Effects on the tibia and lumbar vertebrae (Fig. 2Go)
The differences in total body length in the different treatment groups were also reflected in the length of the tibia. DXM had no effect on the length or weight of the tibia but both GH and T4 increased tibia length and weight significantly, compared with PBS controls. T4 also significantly increased tibia length in animals cotreated with DXM. Surprisingly, when GH and DXM were combined, the tibiae became even shorter than with DXM alone. Similar results were obtained for the weight of the tibia.

The dry weight of the lumbar vertebrae was reduced by DXM and significantly increased by GH and T4. Cotreatment with DXM significantly reduced the effect of GH but had less impact on the T4-stimulated weight gain. However, both hormones significantly increased lumbar vertebrae dry weight, compared with mice treated with DXM alone.

Effects on various organs (Fig. 2Go)
Although T4 and hGH almost identically stimulated total body length and weight, their effect on the various organs was different.

DXM alone did not change liver weight, but both GH and T4 significantly increased liver weight; however, this growth stimulation was completely abolished by DXM.

Kidney weight was greatly increased by T4 and GH, but 1 µg T4 was a better growth stimulator than 50 mU GH. DXM alone had no effect on kidney weight, but it reduced T4-stimulated growth by 40% and GH-induced growth by 50%.

The weight of the spleen was reduced to 56% by DXM and strongly increased by T4 and GH. T4 was still able to increase the weight of the spleen in the presence of DXM. In contrast, GH-induced growth of the spleen was completely wiped out by DXM.

DXM reduced the weight of the thymus to less than 20%, but T4 and GH increased thymus weight.
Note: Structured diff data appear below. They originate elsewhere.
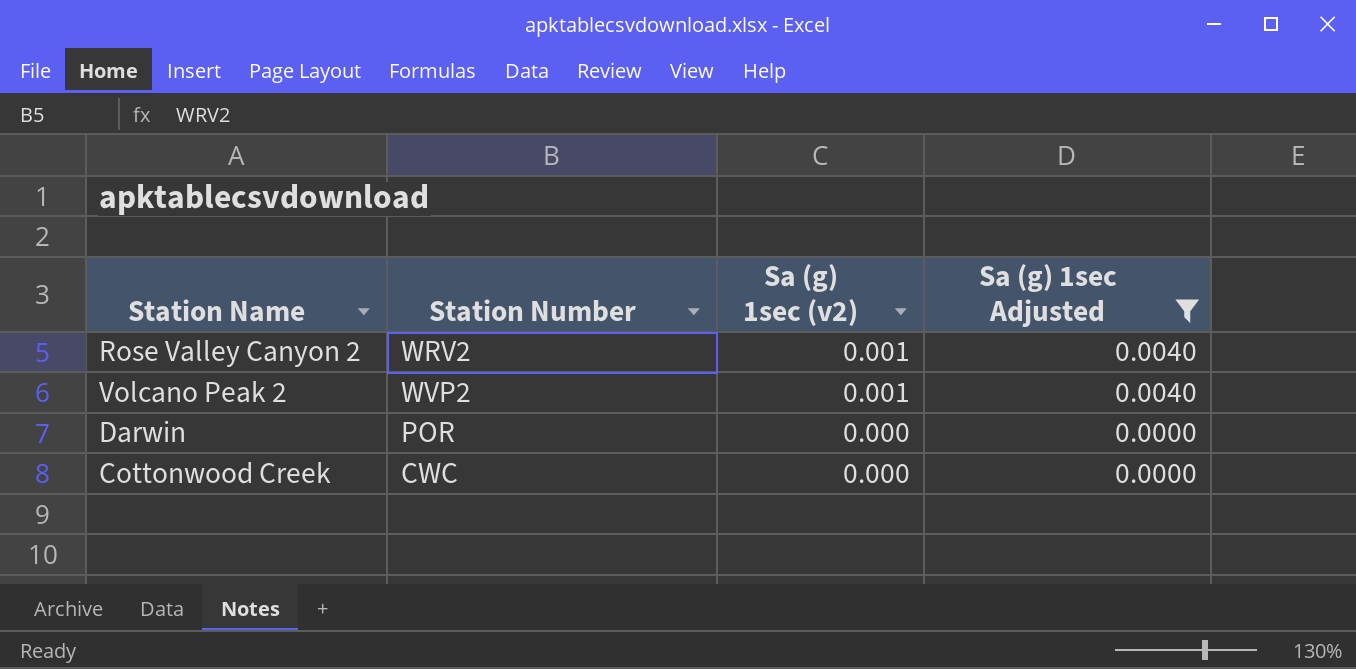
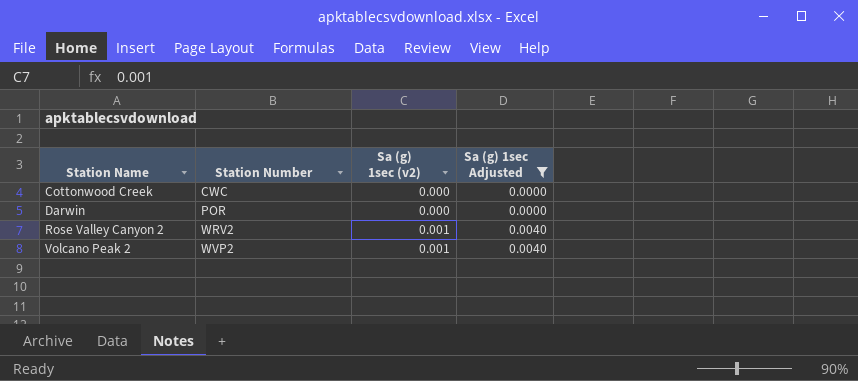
row order: Sa (g) 1sec (v2) descending -> Station Name ascending

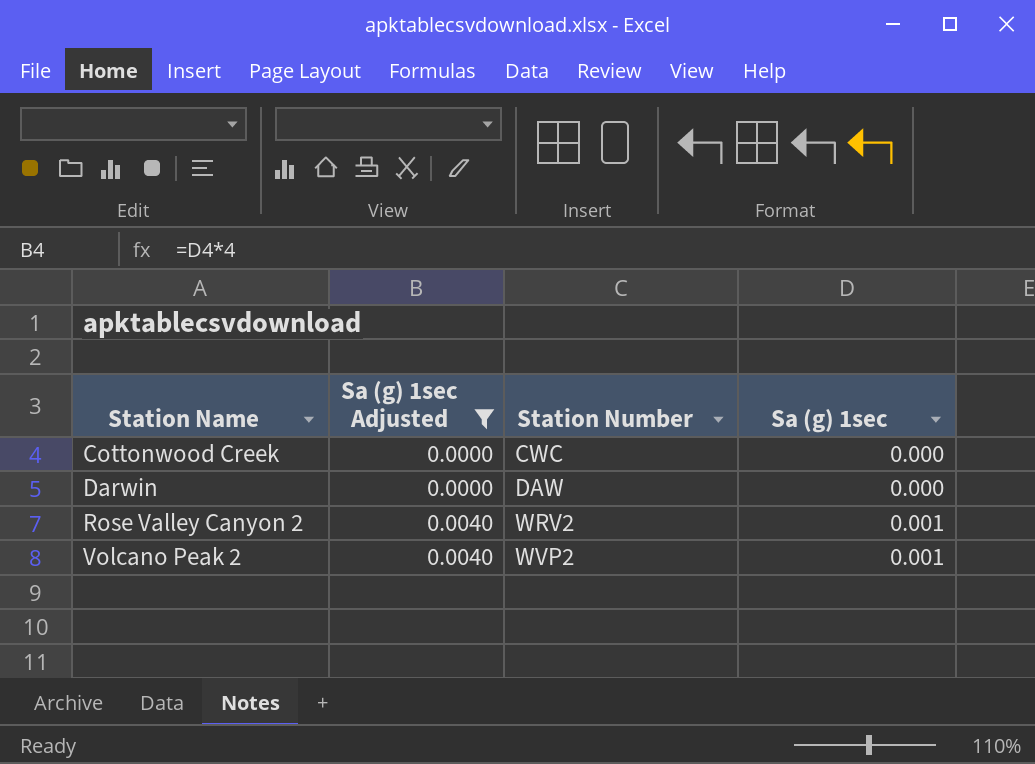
column Sa (g) 1sec Adjusted | position: 4 -> 2
column name: Sa (g) 1sec (v2) -> Sa (g) 1sec
Darwin | Station Number: POR -> DAW

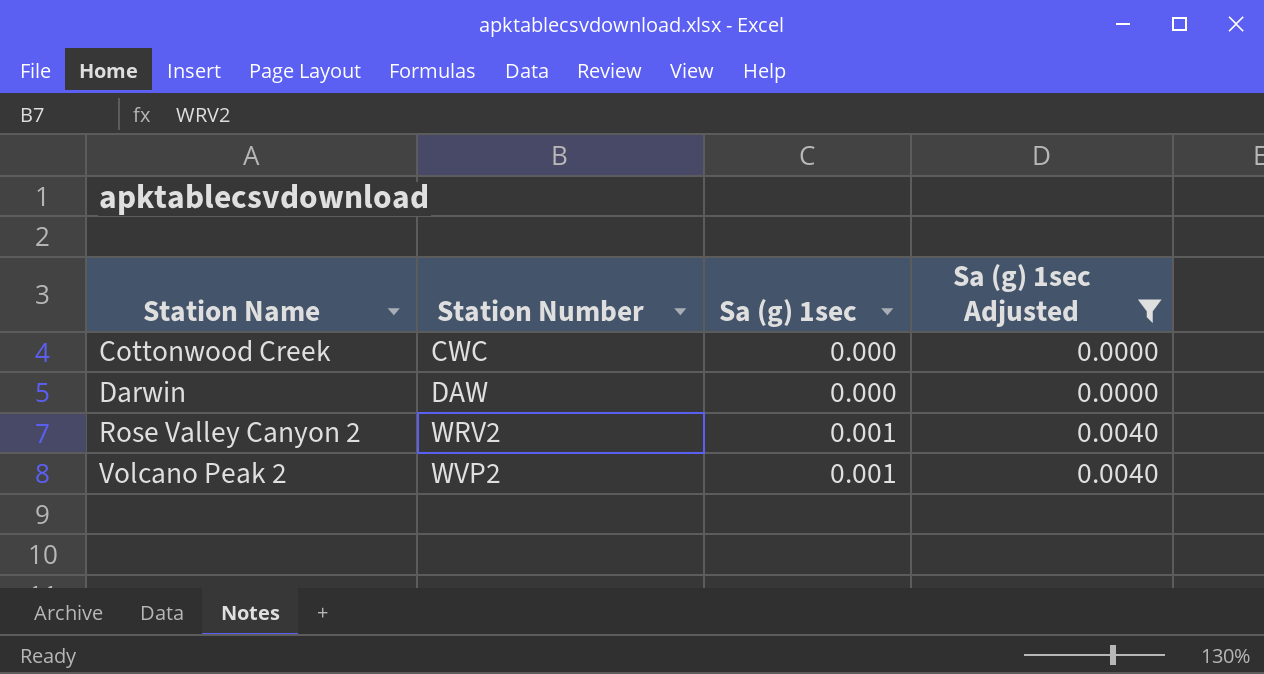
column Sa (g) 1sec Adjusted | position: 2 -> 4

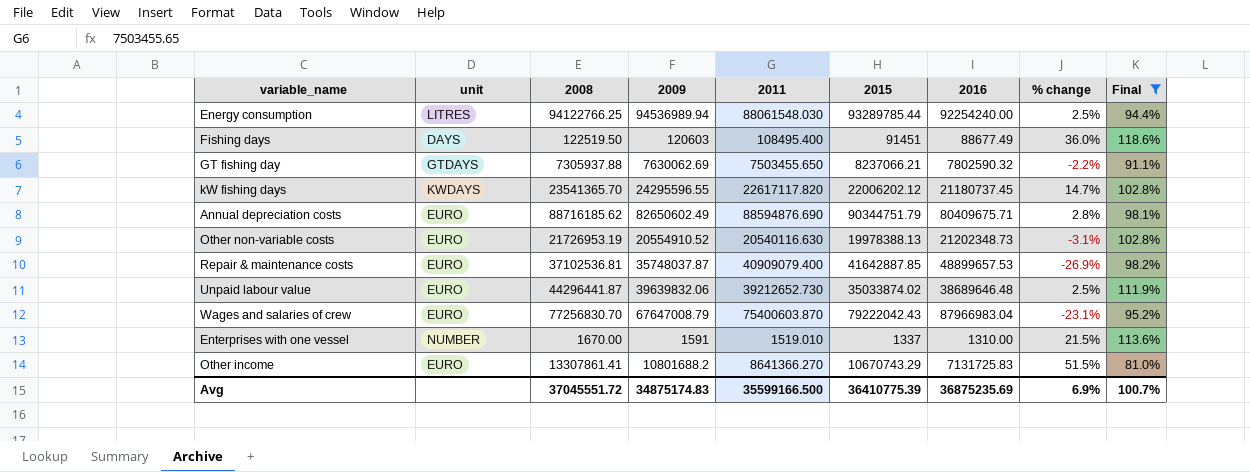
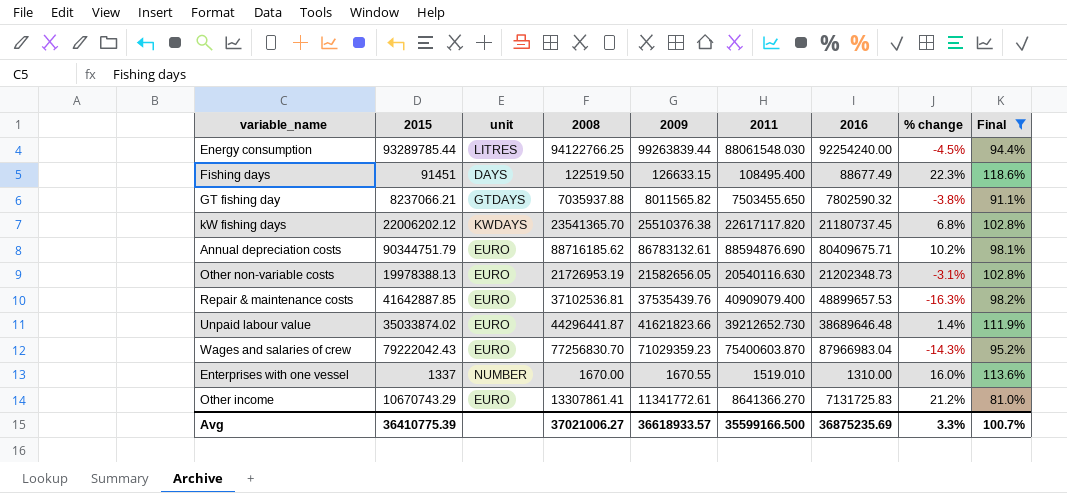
column 2015 | position: 6 -> 2
column % change | formula: ([2009] - [2016]) / [2016] -> ([2011] - [2016]) / [2016]
Energy consumption | 2009: 94536989.94 -> 99263839.44
Fishing days | 2009: 120603 -> 126633.15
GT fishing day | 2008: 7305937.88 -> 7035937.88
GT fishing day | 2009: 7630062.69 -> 8011565.82
kW fishing days | 2009: 24295596.55 -> 25510376.38
Annual depreciation costs | 2009: 82650602.49 -> 86783132.61
Other non-variable costs | 2009: 20554910.52 -> 21582656.05
Repair & maintenance costs | 2009: 35748037.87 -> 37535439.76
Unpaid labour value | 2009: 39639832.06 -> 41621823.66
Wages and salaries of crew | 2009: 67647008.79 -> 71029359.23
Enterprises with one vessel | 2009: 1591 -> 1670.55
Other income | 2009: 10801688.2 -> 11341772.61
Avg | 2008: 37045551.72 -> 37021006.27
Avg | 2009: 34875174.83 -> 36618933.57
Avg | % change: 6.9% -> 3.3%

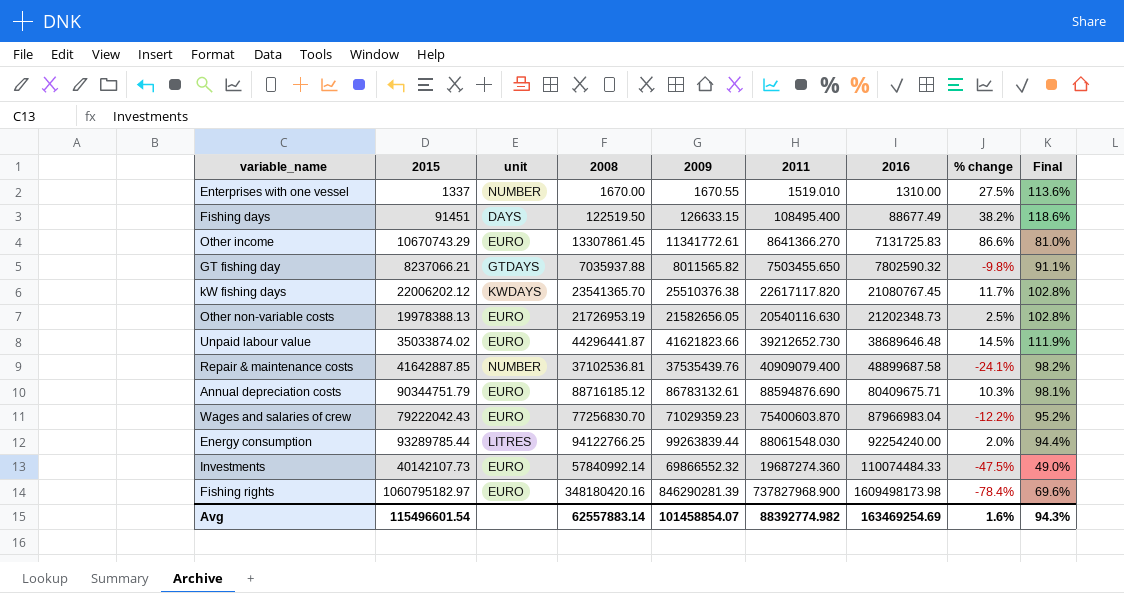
filter: Final >= 81.0% -> none
row order: none -> 2016 ascending
column % change | formula: ([2011] - [2016]) / [2016] -> ([2008] - [2016]) / [2016]
Other income | 2008: 13307861.41 -> 13307861.45
kW fishing days | 2016: 21180737.45 -> 21080767.45
Repair & maintenance costs | unit: EURO -> NUMBER
Repair & maintenance costs | 2016: 48899657.53 -> 48899687.58
Annual depreciation costs | 2008: 88716185.62 -> 88716185.12
Avg | 2015: 36410775.39 -> 115496601.54
Avg | 2008: 37021006.27 -> 62557883.14
Avg | 2009: 36618933.57 -> 101458854.07
Avg | 2011: 35599166.500 -> 88392774.982
Avg | 2016: 36875235.69 -> 163469254.69
Avg | % change: 3.3% -> 1.6%
Avg | Final: 100.7% -> 94.3%

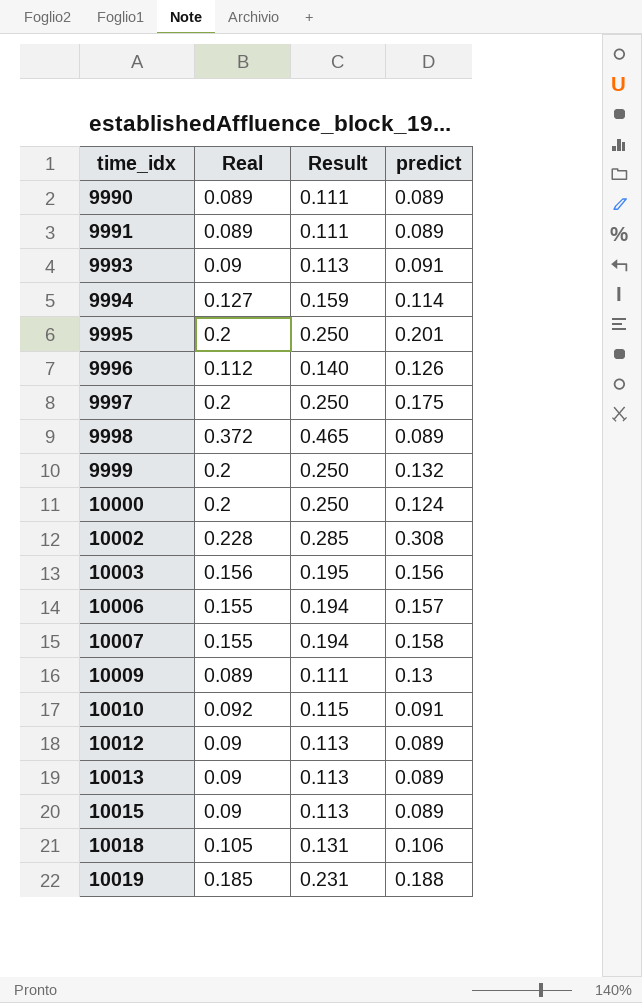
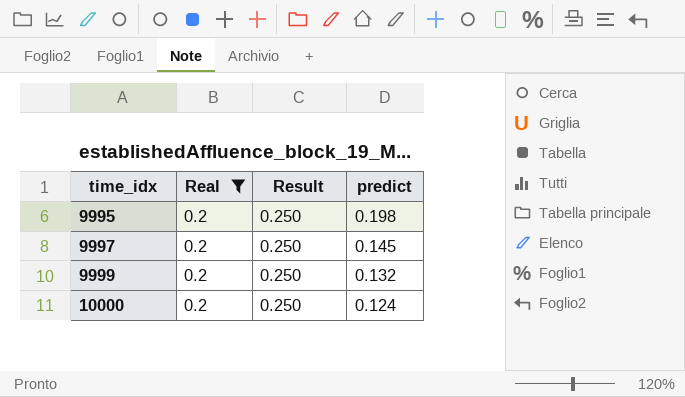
filter: none -> Real = 0.2
9995 | predict: 0.201 -> 0.198
9997 | predict: 0.175 -> 0.145

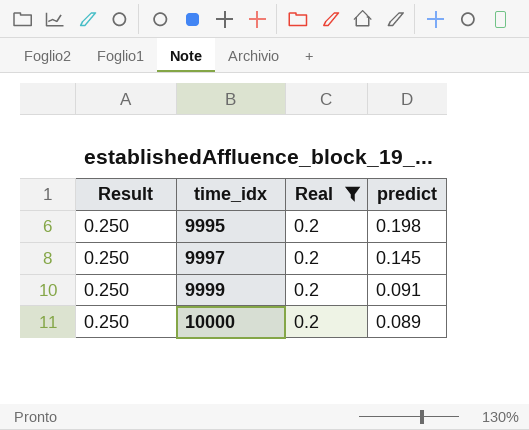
column Result | position: 3 -> 1
9999 | predict: 0.132 -> 0.091
10000 | predict: 0.124 -> 0.089

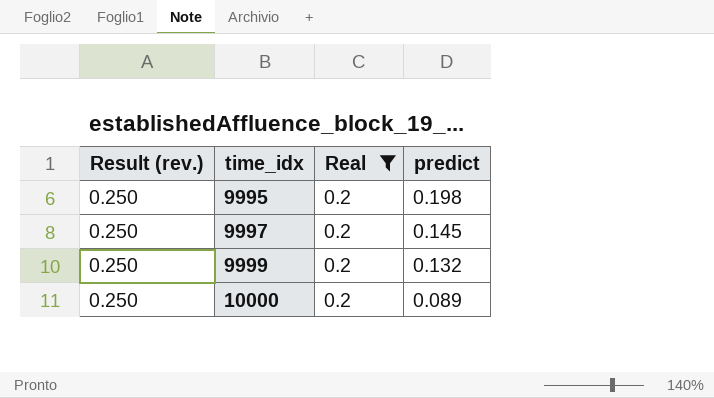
column name: Result -> Result (rev.)
9999 | predict: 0.091 -> 0.132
In mice cotreated with DXM and T4, the weight of the thymus doubled, compared with DXM alone, but was still significantly smaller than in control mice. The thymus was no longer visible in mice treated with the combination of GH and DXM.


    Discussion
 Top
 Abstract
 Introduction
 Materials and Methods
 Results
 Discussion
 References
 
The Snell dwarf mouse has a mutation in the POU-domain transcription factor PIT-1 that interrupts the normal development of the anterior pituitary gland resulting in loss of synthesis of GH, TSH, and prolactin and sluggish growth (15). It is therefore an excellent model to study the growth-promoting effects of GH or T4 excluding their mutual interaction. The model also allows analysis of the effect of DXM on GH- or T4-induced growth separately.

DXM alone restrained the already slow growth in body length by 65% and body weight by 40% in these animals. In our previous work in normal mice, a comparable dose of DXM decreased body length by only 26% and body weight by 16% (14). The presence of endogenous GH and/or T4 may partially protect normal mice from the growth restraining effects of DXM.

Human GH (50 mU/d) and T4 (1 µg/d) caused a similar increase in body length and body weight, but T4 was the better growth stimulator in the presence of DXM. DXM reduced T4-stimulated body length by 35%, but the effect of GH was reduced by 75%. There are, to the best of our knowledge, no data in the literature on the interaction of GH and glucocorticoids in Snell dwarf mice. With the exception of the report by Altman et al. (16) in normal mice, most data on the interaction between GH and DXM were obtained in rats. Because rats, in contrast to mice (and men), lose weight when treated with glucocorticoids, one must be careful when comparing both animal models. Nevertheless, in most mouse and rat studies, the negative effects of DXM on body weight and body length were partially counteracted by concomitant GH administration (17, 18, 19, 20, 21) except when long-acting depot glucocorticoids were used in rats (22, 23). Data on the interaction between T4 and DXM on body growth are lacking altogether.

GH and T4 had different effects on the skeleton: T4 had more effect on the tibia, but GH was the better stimulator of lumbar vertebra weight. Surprisingly, GH potentiated the growth-inhibitory effect of DXM on tibia length and weight. Because this phenomenon was not found in normal mice (16) or rats (20), it may be speculated that T4, which is very low in the Snell dwarf mouse (9), is essential for GH to counteract the growth-inhibiting effect of DXM on the tibia. Indeed, our data show that T4 is a stimulator of tibia growth, even in the presence of DXM.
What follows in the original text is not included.